Jaws?
Were there any other horror films based on a “real” animal from the water (no creature from the black lagoon) before it?
Anything afterwards paled in comparisson. Gators, pirhanas, Deep Blue Sea, Open Water?
Jaws?
Were there any other horror films based on a “real” animal from the water (no creature from the black lagoon) before it?
Anything afterwards paled in comparisson. Gators, pirhanas, Deep Blue Sea, Open Water?
Indeed, it seems to me that there’s a continuous tradition of children’s fantasy set in this world (with some magic items from somewhere) going back at least to Edith Nesbit, including Edgar Eager. The only thing that’s new in the Harry Potter books is that they are huge doorstops, and I’m not sure that’s a good thing.
Moby Dick?
sort of?
I take issue with the OPs examples. Harry Potter wasn’t the first kid’s book about magic schools. There were other animated family series before The Simpsons. Besides the Hanna-Barbera early 1960s stuff, look up Wait 'til Your Father Gets Home, or Spielberg’s Family Dog. Both took a more adult (but not nearly enough) somewhat cynical take on family life, well before The Simpsons.
A couple of cases of the first being impressively good:
1.) The robot in Metropolis – she lpooks gorgeous, and the slow yet gliding way she walks is PERFECT. The first Robot in Sf cinema, and arguably the first modern robot. She was so good they stole C-3PO’s looks from her.
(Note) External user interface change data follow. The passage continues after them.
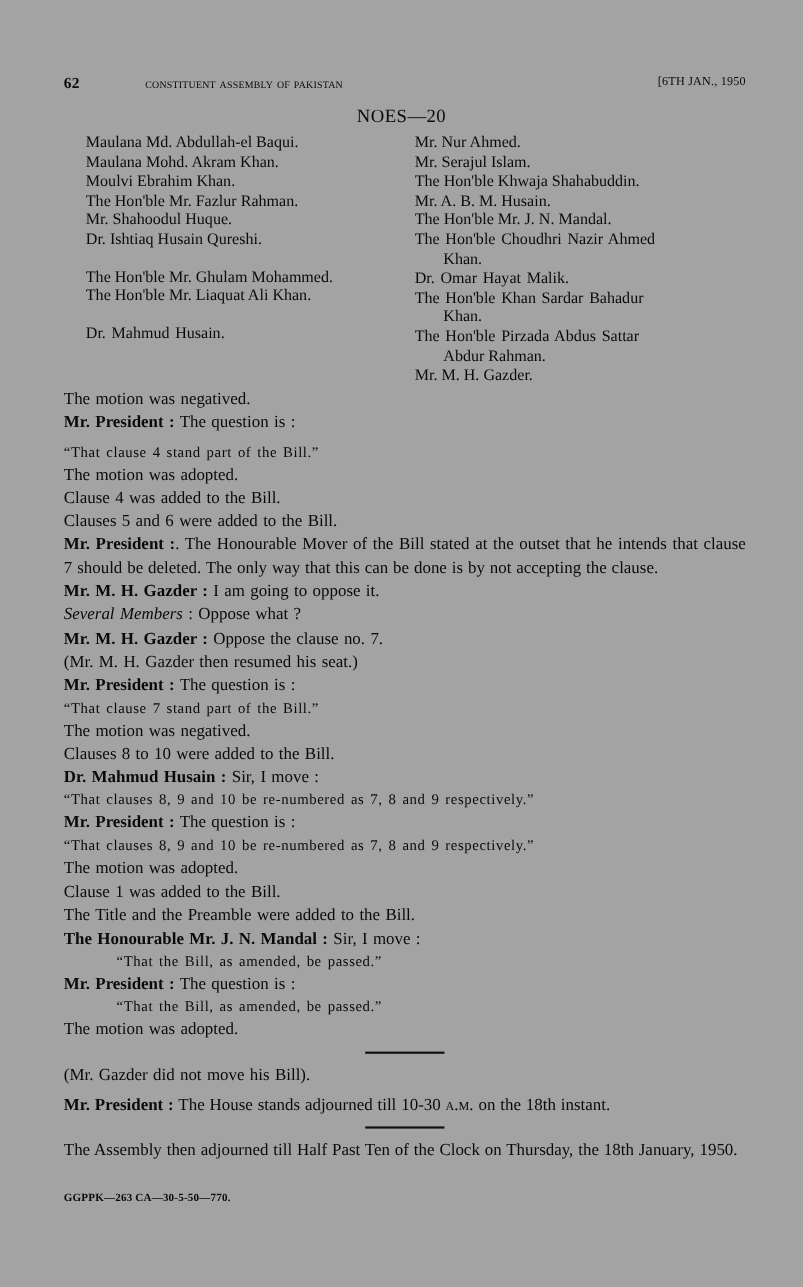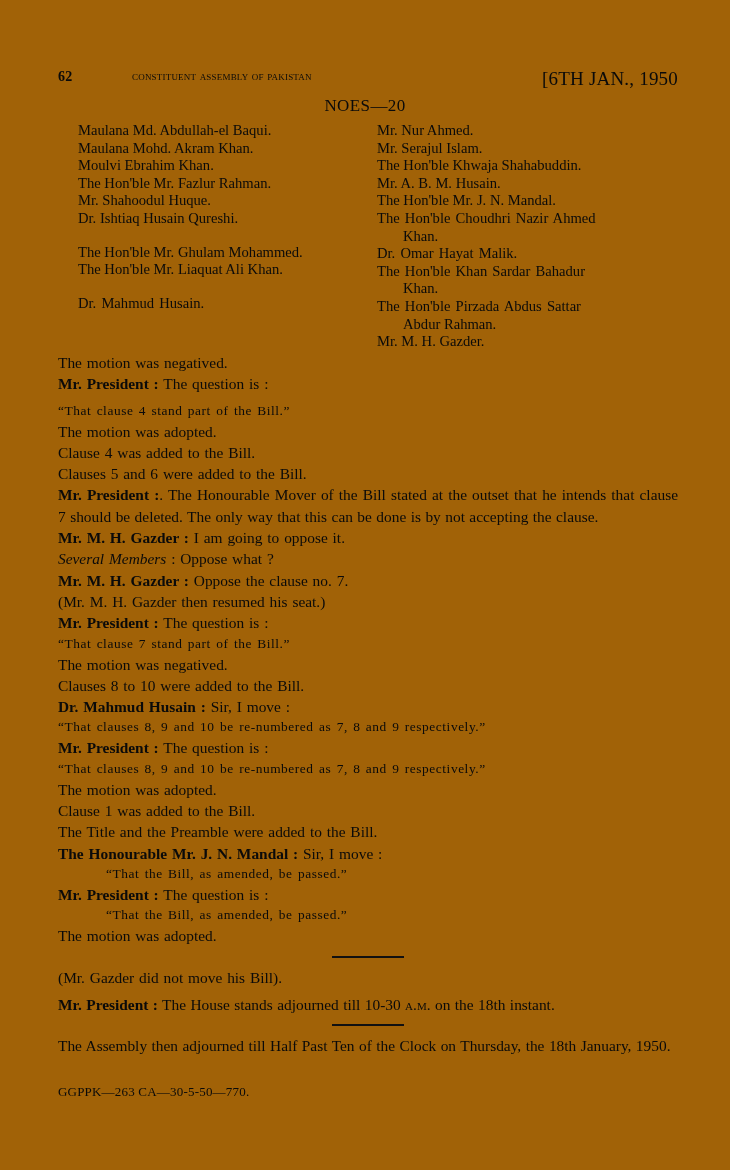--- a/index.html
+++ b/index.html
@@ -21,7 +21,7 @@
     left: 0; top: 0;
     width: 730px;
     height: 1170px;
-    background: #a16207;
+    background: #a3a3a3;
   }
 
   

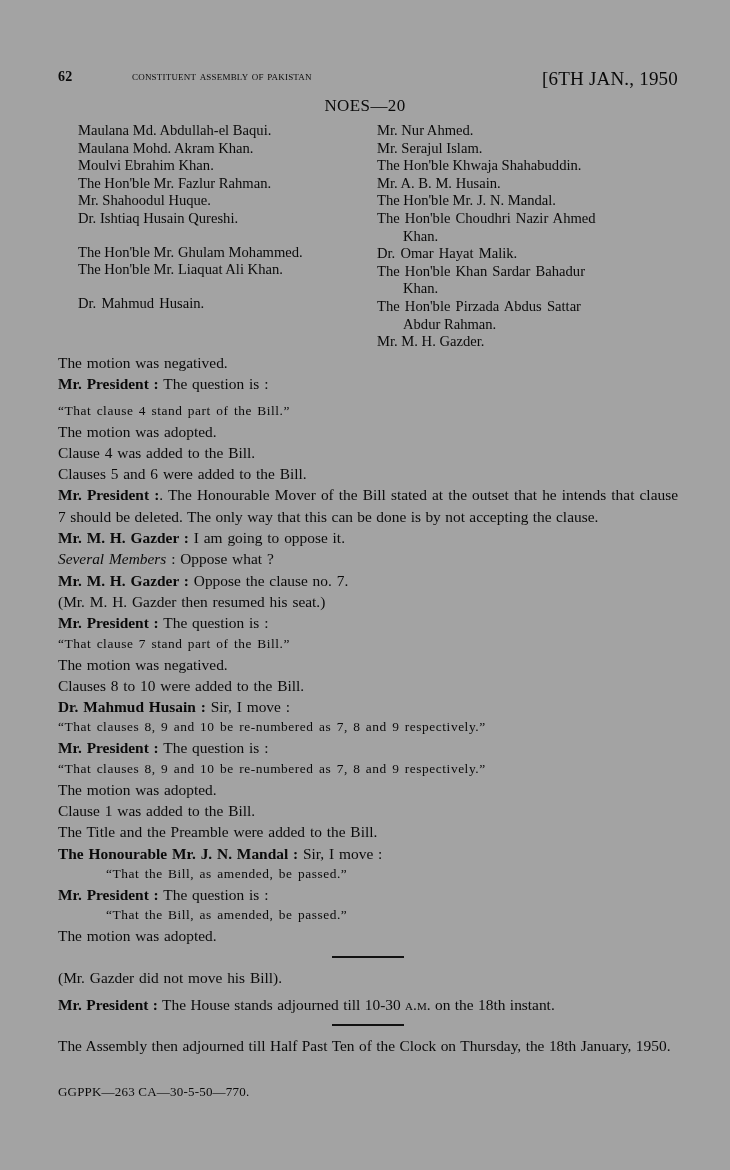--- a/index.html
+++ b/index.html
@@ -52,7 +52,7 @@
   .runhead .dateref {
     position: absolute;
     right: 0; top: 0;
-    font-size: 19px;
+    font-size: 11px;
     letter-spacing: 0.2px;
     white-space: nowrap;
   }

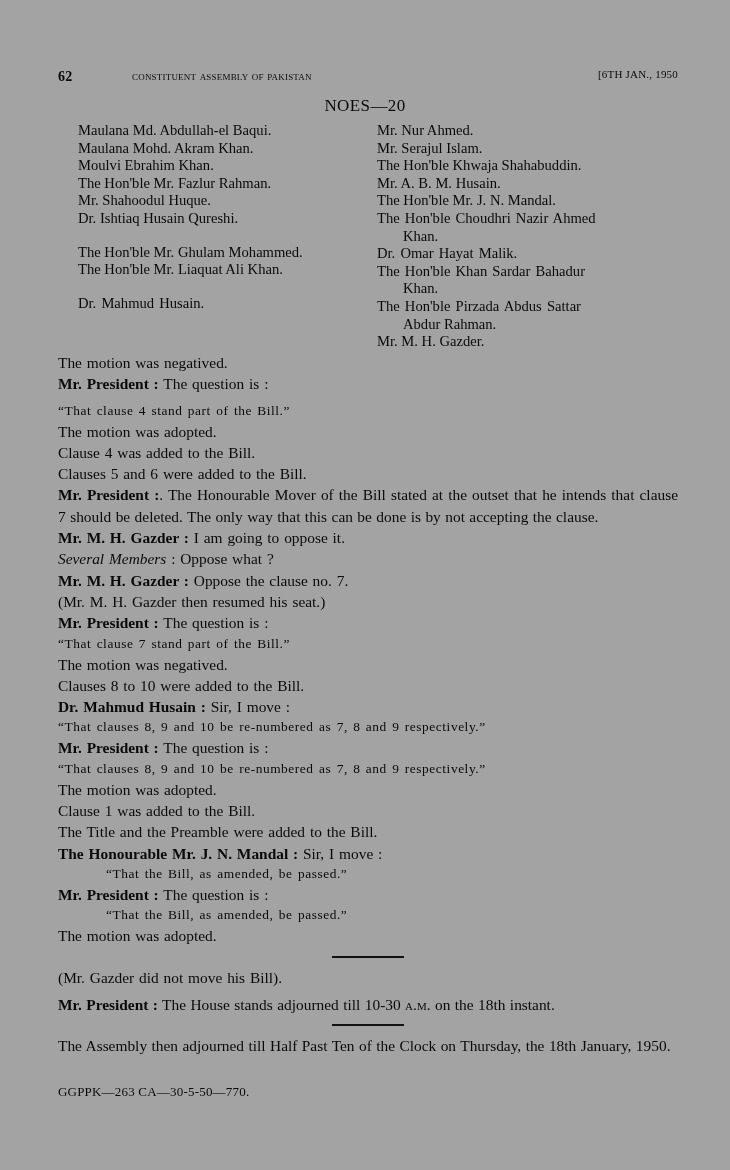--- a/index.html
+++ b/index.html
@@ -131,8 +131,8 @@
     position: absolute;
     left: 58px;
     top: 1084px;
-    font-size: 13px;
-    font-weight: normal;
+    font-size: 10px;
+    font-weight: bold;
     letter-spacing: 0.2px;
   }
 </style>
2.) H.G. Wells’ The War of the Worlds – as far as I can tell, the first novel with really physically-different aliens, with alien culture and technology, and the first invasion by aliens story. The depiction of the aliens, and their non-human technology (they don’t have the Wheel, and don’t use it in their devices, for instance) and their weapons (super anti-personnel gas, and the Heat Ray that practically foresees the Laser) are incredibly well done. (Kurd Lasswitz’ Zwei Plenete" came out at the same time, and concerns a very different Martian invasion, but his aliens are much more human. His visio plays out more like an episode of Star Trek, and is remarkable in its own right. But Wells is more “alien”)
When I tried to explain this concept to a friend yesterday, he said “You mean likje the Gong Show?” Good example–it was the first to bring bad entertainment to America, and even Simon Cowell couldn’t have done it better than Chuck Barris.
The Lord of The Rings series? Not the first fantsy novels but the firstto establish the “men and dwarves and elves against the bad things” format that is pretty universal these days…
But Airplane was preceded by the Zucker/Abrams/Zuckers movie Kentucky Fried Movie, which did the same thing, earlier.
I’m pretty sure that The Sex Pistols were not the first punk band, but I consider them a first and best of sorts.
Psycho. The first and best boy next door horror movie.
How about Led Zeppelin?
Oh, geez. Bob Marley. He was among the very first artists to slow down his ska into reggae, and is still pretty much unsurpassed as the master of the genre.
Switched On Bach - the first “musical genre (x) done on a synthesizer” album and undoubtedly still the best.
Magic: The Gathering.
Dungeons and Dragons.
The Today Show, on NBC.
MTV
The Narnia books predate Harry Potter–they were mostly set in the Narnia world, but they had fairly complex plots and were targeted at kids.
Highly questionable, as The Gong Show owes a lot to Major Bowes’ Original Amateur Hour of the 1930s and 1940s, which, while more serious, also had a bad talent appeal.
I’m probably the most devoted Magic player on the SDMB, and I’d have to disagree. It’s a great game, no doubt, but it has some pretty serious flaws. The biggest reason it’s so widely played is, well, that it’s so widely played. The huge tournaments, prize support and player base is far beyond any other collectible card game. It’s self-sustaining, but not because of its brilliance.
I don’t really know the genre that well (Magic is the only game I even kinda know the rules to), so I’m curious. Which collectible card games do you think are better than Magic?
Super Mario 64 – first 3D platformer, definitely still the best.
Definitely. Jaws is the last 30 pages of Moby Dick, with pulp added.
This is where I start hemming and hawing, as Magic is the only game I know well. Deckmasters, the “junior” version of Magic, has solved the manascrew/flood problem in an ingenious way (which was admittedly swiped from other, older games). Lord of the Rings (the new one; I’m not at all familiar with the old one) was by all accounts very good. Jihad still maintains a steady and fanatical base of players.
Then there are the utter shitgames, like Yu-Gi-Oh! (the game with
Best? Yeah. First? Nope. Dr. Adder beat it by about a decade.
Gertrude Stein. Once she did it, there was no point in doing it again.